Hauser has hunted in Texas, Montana, and other places around the West and holds a deep respect for the age-old practice. He won’t shoot anything that he doesn’t intend on eating and shuns the use of riding around in a truck or employing anything other than old school methods.

“When you hunt at the highest level, without bait, feeders, etcetera, and you finally get the one you are after, after walking miles, there is a certain amount of respect you have for that animal as well as respect for the process. I don’t think non-hunters really understand that. They may go to Whole Foods to buy meat, and they don’t really think about where it came from. When you walked for it and really hunted it and butchered it and stocked your freezer with it and now your kids are eating it, it is just a different feeling.”

It’s this ethos of a multifaceted, extremely interesting, deep-thinking, heartfelt, strong American man that Hauser embraces for this once-in-a-lifetime role, one which he suspected would resonate strongly with viewers.

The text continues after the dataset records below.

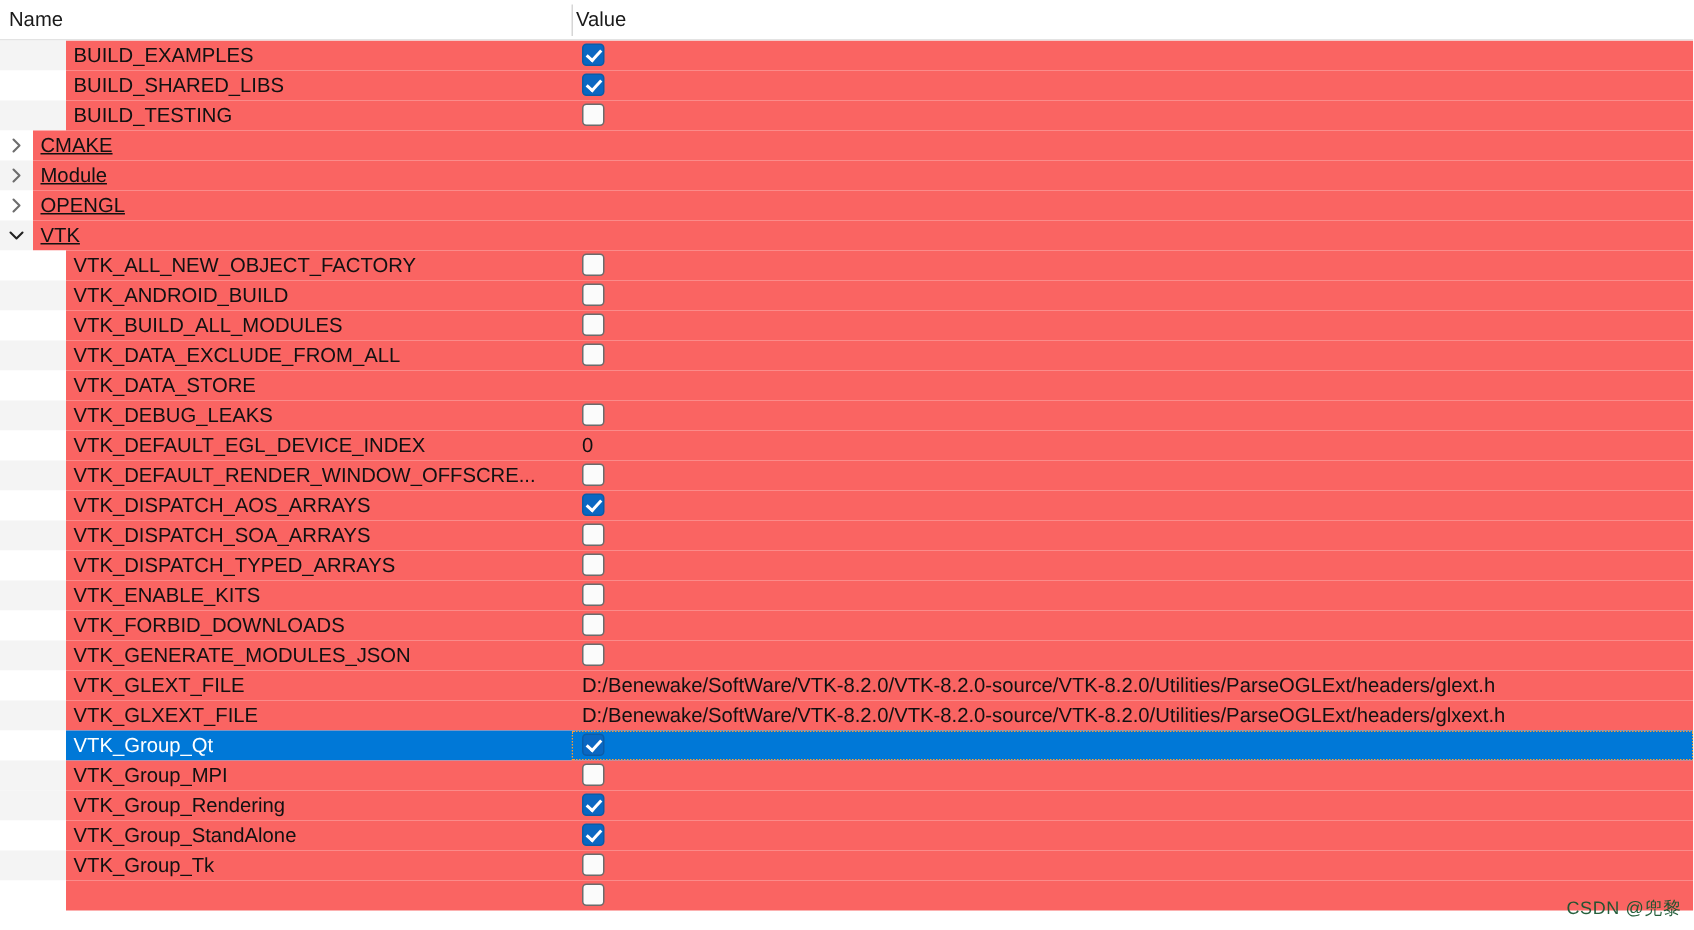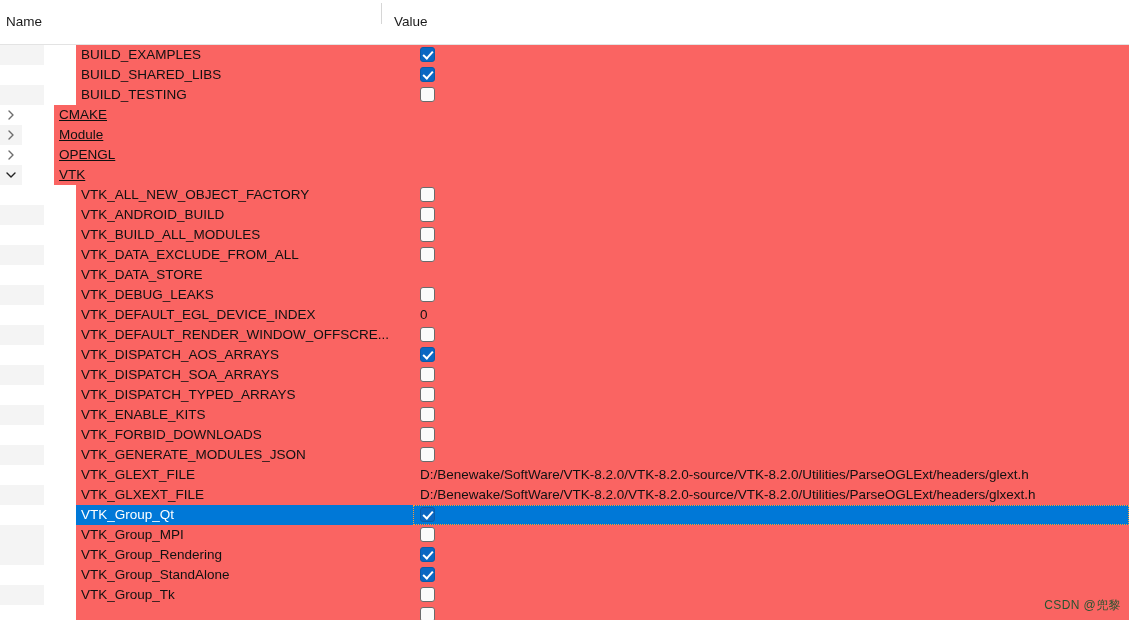"Name" .header-row { height: 45px -> 27px }
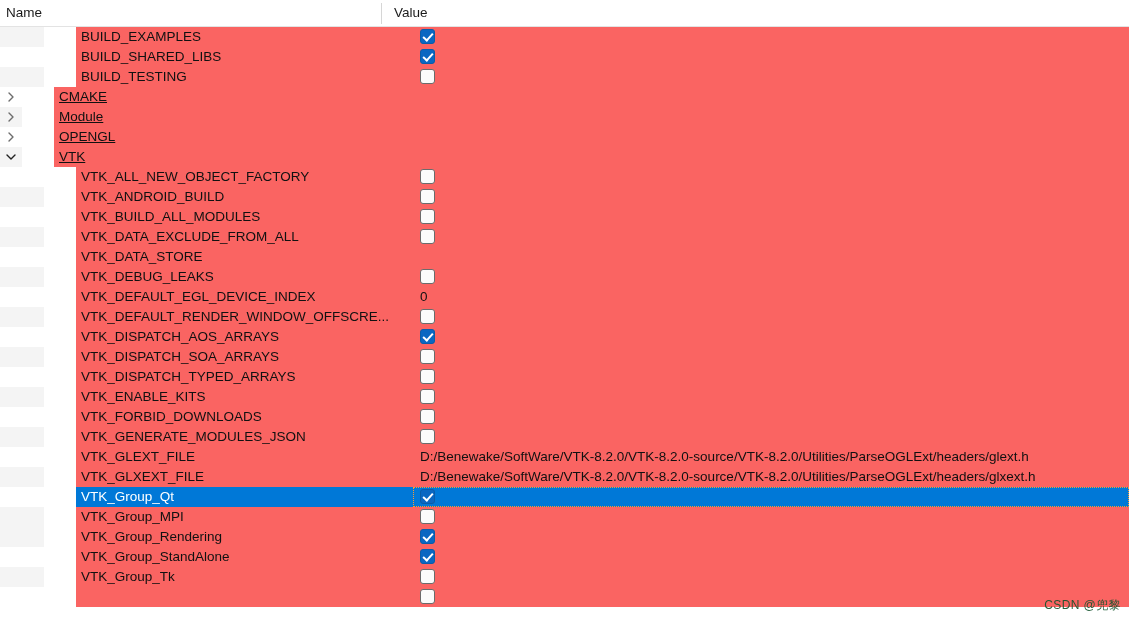"Value" .header-cell.value { padding-left: 13px -> 3px }
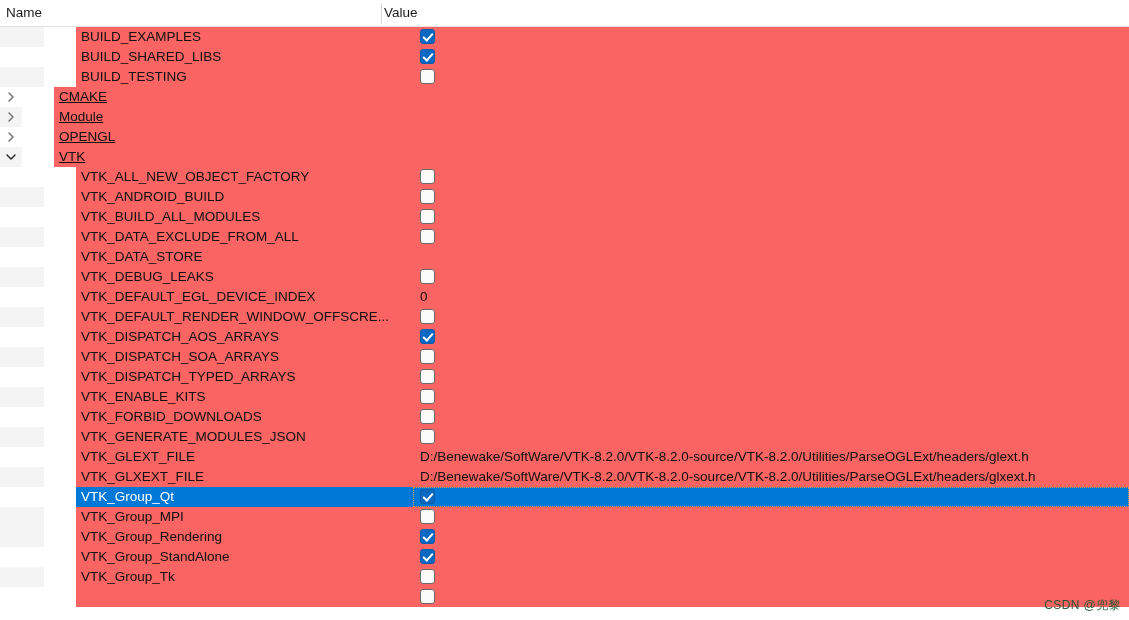"BUILD_EXAMPLES" .row .body { margin-left: 32px -> none }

“It obviously wasn’t what it is now. But there were people throughout the country who were watching very closely right out of the gates,” he told writer Joe Leydon for Cowboys and Indians. “And then I think it’s bled into the younger crowd, which has been really cool to see over the last couple of years. There are more and more younger people coming up to me and talking about this show then there were initially. I meant, I was at a high school football game the other day here in Florida, and I was shocked that 16-year-olds, 14-year-olds, 18-year-olds––male and female––are watching the show and are blown away and love it.”

While Hauser credits Kevin Costner for much of the show’s early buzz, he’s been surprised about the outpouring of love for his character Rip. “He’s not somebody that Taylor and I thought, ‘Oh well, people, men and women, are just going to love this guy.’ I think that’s been a happy surprise for us both. And to see the response in the public to the character––for me, personally, it’s just been a real blessing.”

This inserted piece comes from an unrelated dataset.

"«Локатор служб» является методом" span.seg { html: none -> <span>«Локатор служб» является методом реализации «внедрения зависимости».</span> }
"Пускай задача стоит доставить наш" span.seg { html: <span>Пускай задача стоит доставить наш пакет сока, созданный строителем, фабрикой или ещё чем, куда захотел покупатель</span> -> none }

Yellowstone fans will be pleased to know that the show’s popularity has spawned two highly anticipated spinoffs Y:1883, s prequel starring Tim McGraw and Faith Hill as John Dutton’s ancestors James and Margaret Dutton and 6666, set in Texas.

In case you can’t get enough of Hauser, he has two films set to debut in 2022––Muti, a thriller with Morgan Freeman, and Panama, an action-adventure co-starring Mel Gibson.

A happily married (sorry ladies) father of three, Hauser lives in Florida and puts just as much effort into his family as he does his thriving career. “I am pretty good about compartmentalizing working and family. They are two of my biggest passions. I am not the kind of guy who forgets about them.”